*What you should do:* Determine which lines of the records include the word "Additionally", and copy them.

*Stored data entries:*
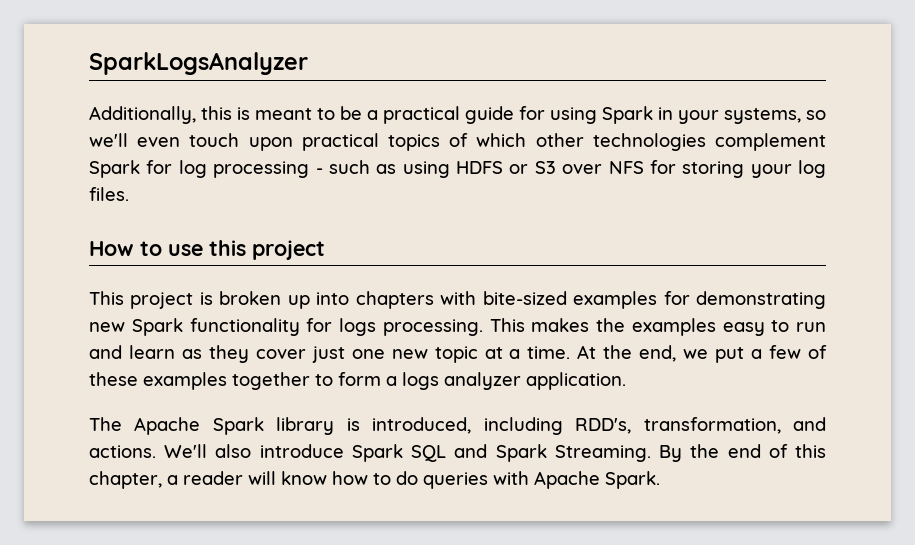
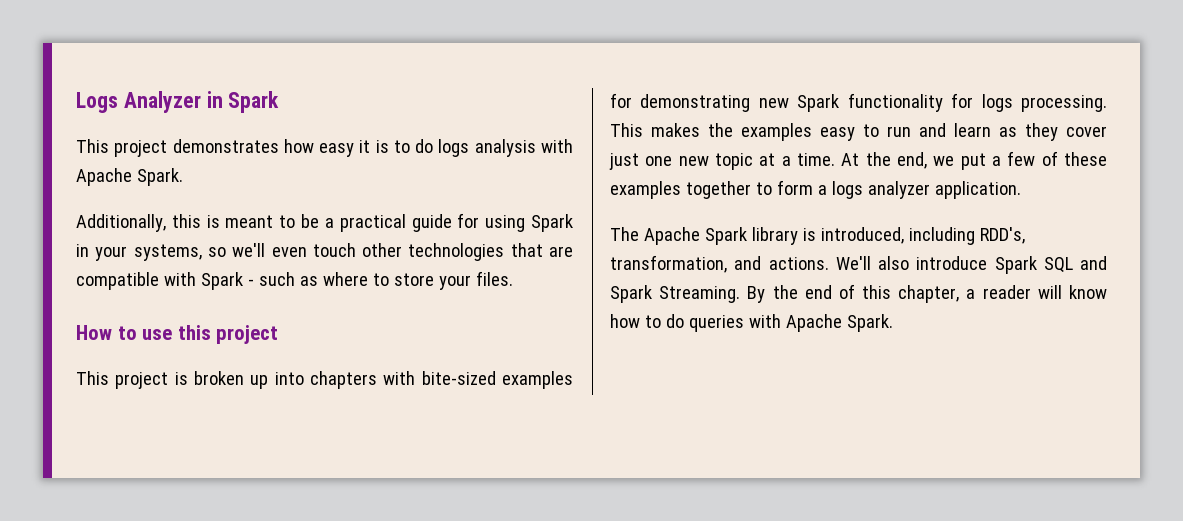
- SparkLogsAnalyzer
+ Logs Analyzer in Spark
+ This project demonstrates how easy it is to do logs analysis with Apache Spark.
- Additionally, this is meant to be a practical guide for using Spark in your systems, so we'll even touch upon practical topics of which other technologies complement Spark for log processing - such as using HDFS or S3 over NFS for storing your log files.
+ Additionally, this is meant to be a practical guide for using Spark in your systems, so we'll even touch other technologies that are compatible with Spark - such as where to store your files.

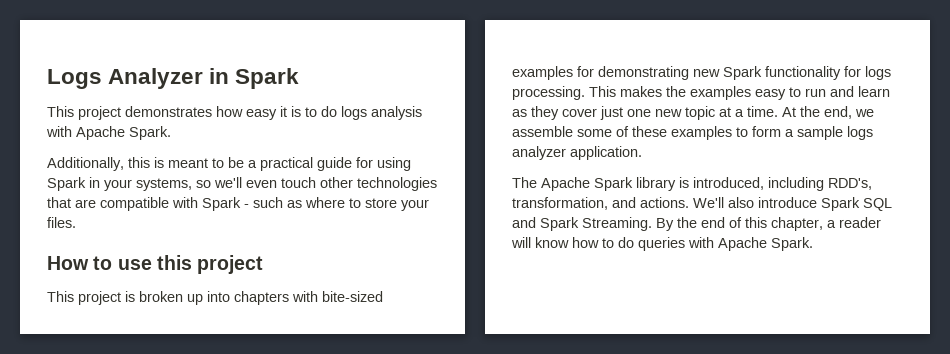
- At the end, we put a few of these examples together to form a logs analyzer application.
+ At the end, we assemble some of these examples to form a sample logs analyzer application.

*Problem solution:*
- Additionally, this is meant to be a practical guide for using Spark in your systems, so we'll even touch upon practical topics of which other technologies complement Spark for log processing - such as using HDFS or S3 over NFS for storing your log files.
+ Additionally, this is meant to be a practical guide for using Spark in your systems, so we'll even touch other technologies that are compatible with Spark - such as where to store your files.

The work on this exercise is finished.